Authors: Mostafa Saber, Hasan Kotan, Carl C. Koch, and Ronald O. Scattergood, North Carolina State University
Published: online Sept. 12, Journal of Applied Physics
DOI: 10.1063/1.4821040
Abstract: This work presents a model for evaluating thermodynamic stabilization of ternary nanocrystalline alloys. It is applicable to alloy systems containing strongly segregating size misfit solutes with a significant enthalpy of elastic strain and/or immiscible solutes with a positive mixing enthalpy.

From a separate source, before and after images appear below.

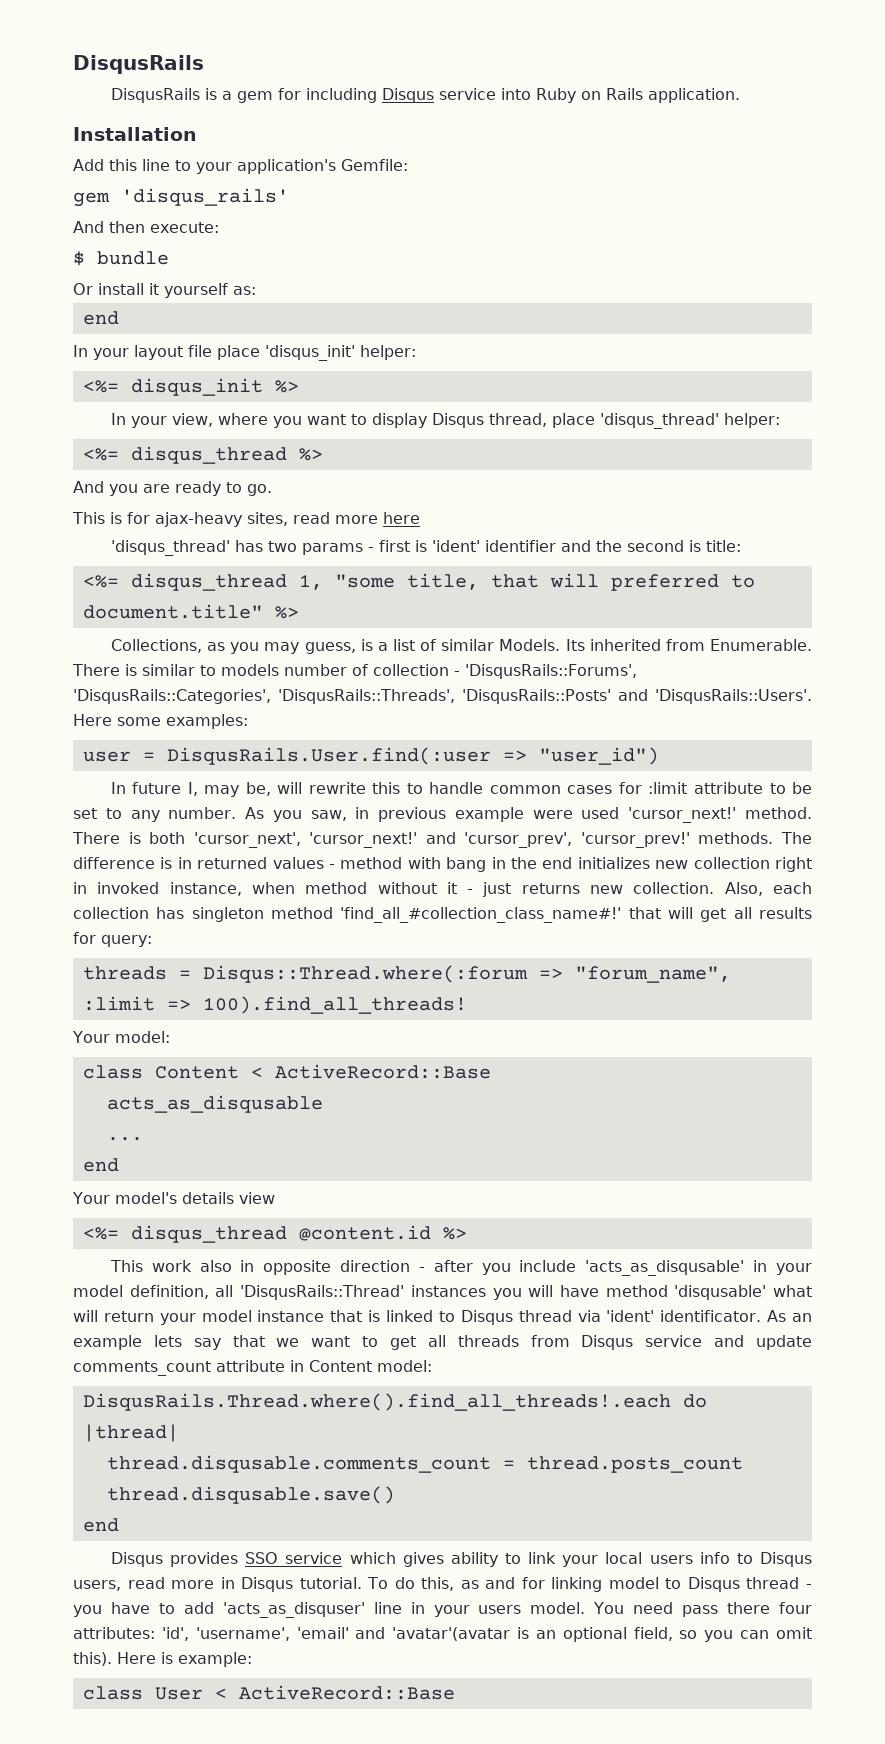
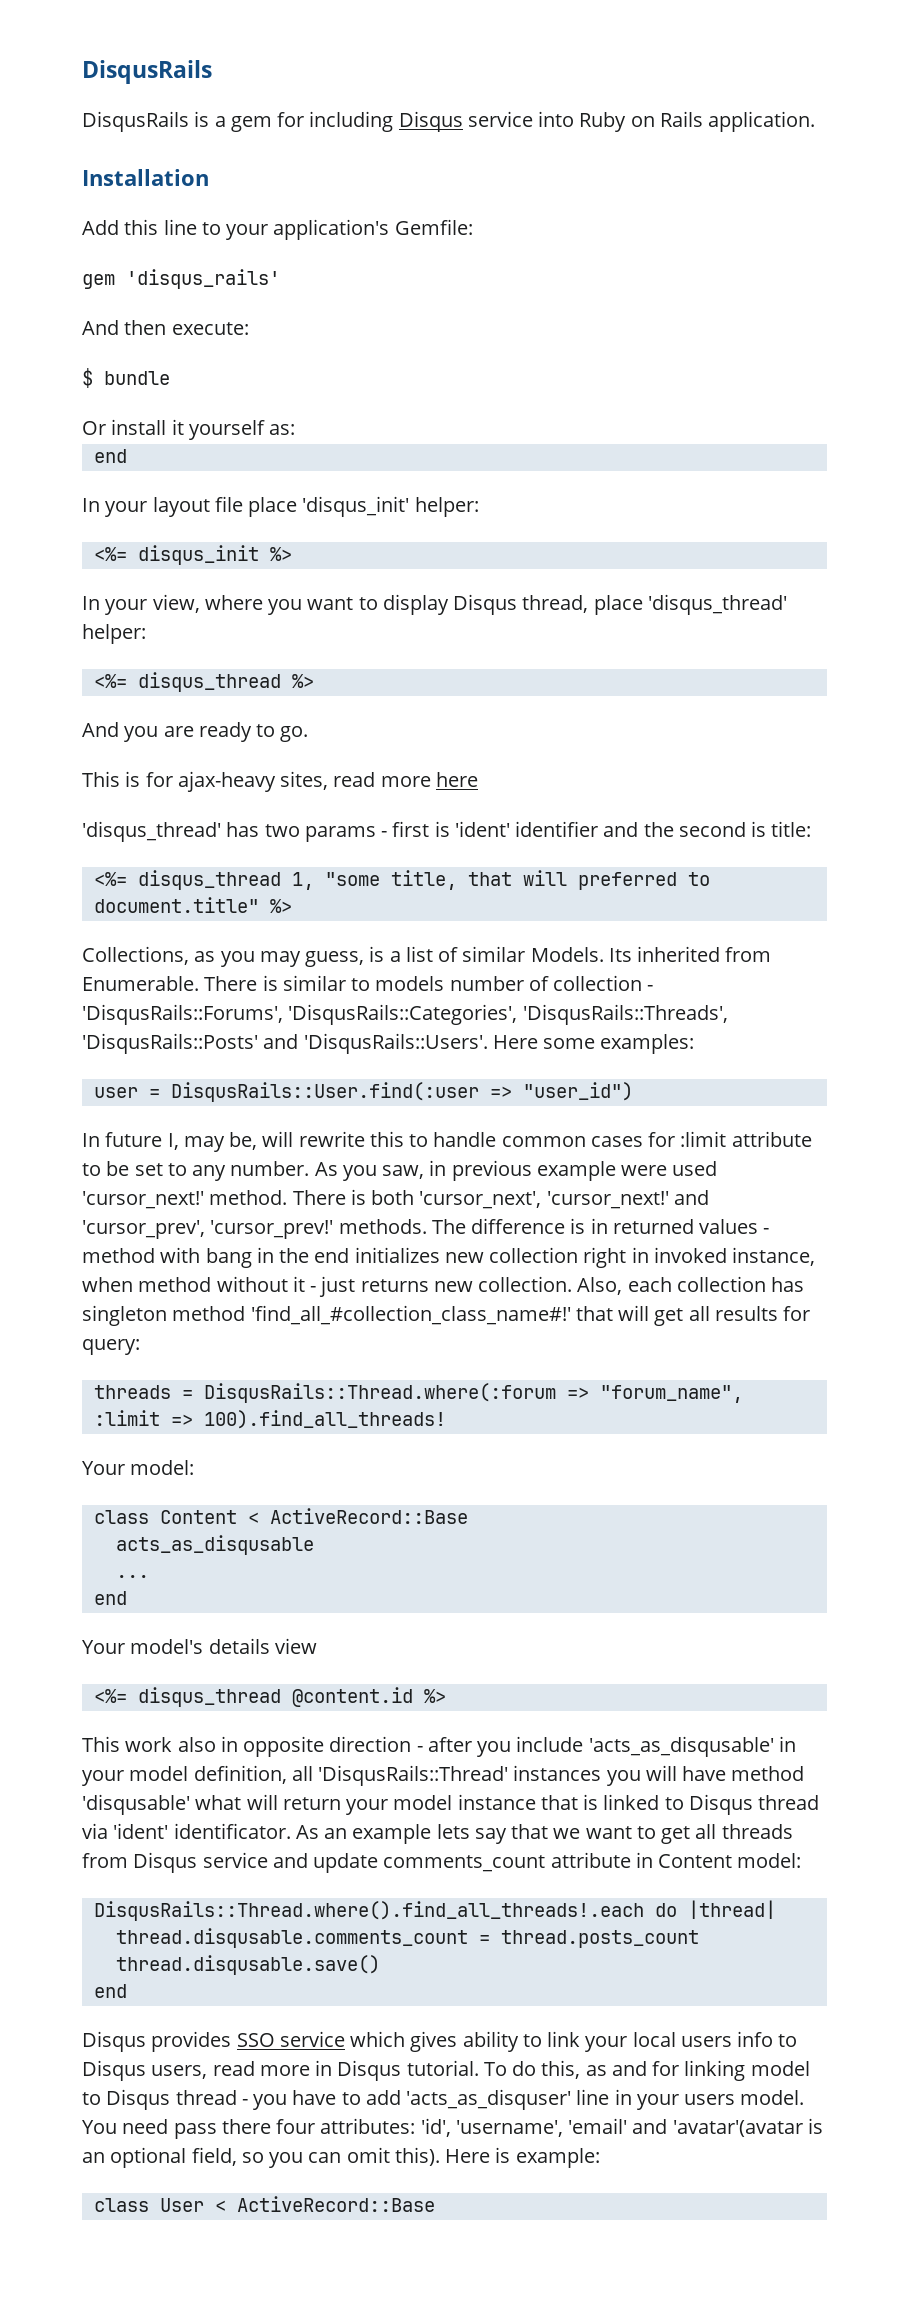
[166,747,491,765] DisqusRails.User.find(:user -> [170,1082,479,1102] DisqusRails::User.find(:user
[202,965,528,983] Disqus::Thread.where(:forum -> [203,1383,556,1403] DisqusRails::Thread.where(:forum
[82,1393,671,1411] DisqusRails.Thread.where().find_all_threads!.each -> [93,1901,644,1921] DisqusRails::Thread.where().find_all_threads!.each

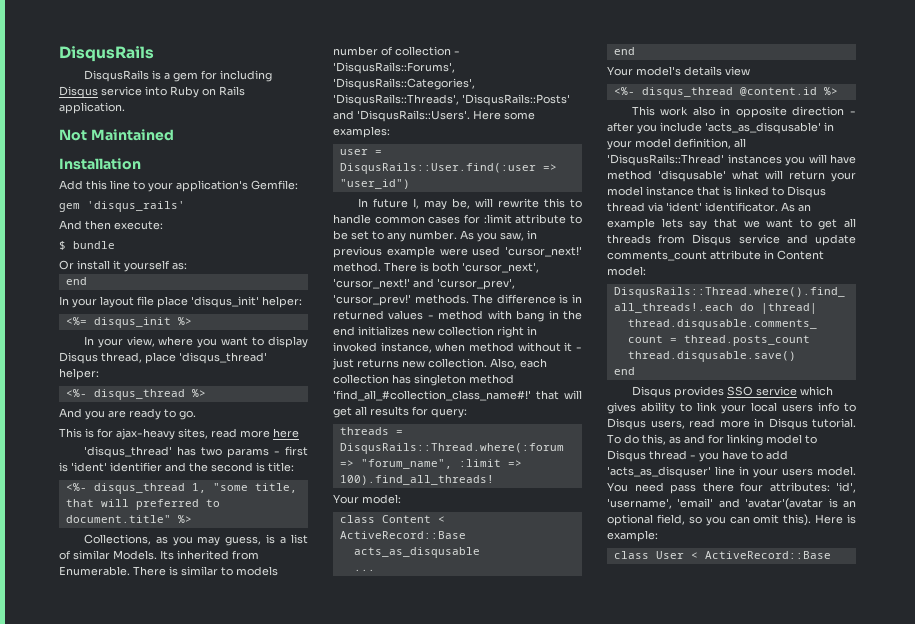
(816, 121) none -> [59,129,174,141] // Not Maintained
[93,674,127,688] <%= -> [65,389,87,397] <%-
[93,872,127,886] <%= -> [65,483,87,491] <%-
[93,1689,127,1703] <%= -> [613,87,635,95] <%-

On the basis of a regular solution model, the chemical and elastic strain energy contributions are incorporated into the mixing enthalpy [delta]Hmix, and the mixing entropy [delta]Smix is obtained using the ideal solution approximation. The Gibbs mixing free energy [delta]Gmix is minimized with respect to simultaneous variations in grain size and solute segregation parameters. The Lagrange multiplier method is used to obtain numerical solutions for the minimum [delta]Gmix corresponding to an equilibrium grain size for given alloy compositions. The numerical solutions will serve as a guideline for choosing solutes and assessing the possibility of thermodynamic stabilization. The temperature dependence of the nanocrystalline grain size and interfacial solute excess can be evaluated for selected ternary systems. Model predictions are presented using available input data for a wide range of solvent-solute combinations. The model predictions are compared to experimental results for Cu-Zn-Zr, Fe-Cr-Zr and Fe-Ni-Zr alloys where thermodynamic stabilization might be effective.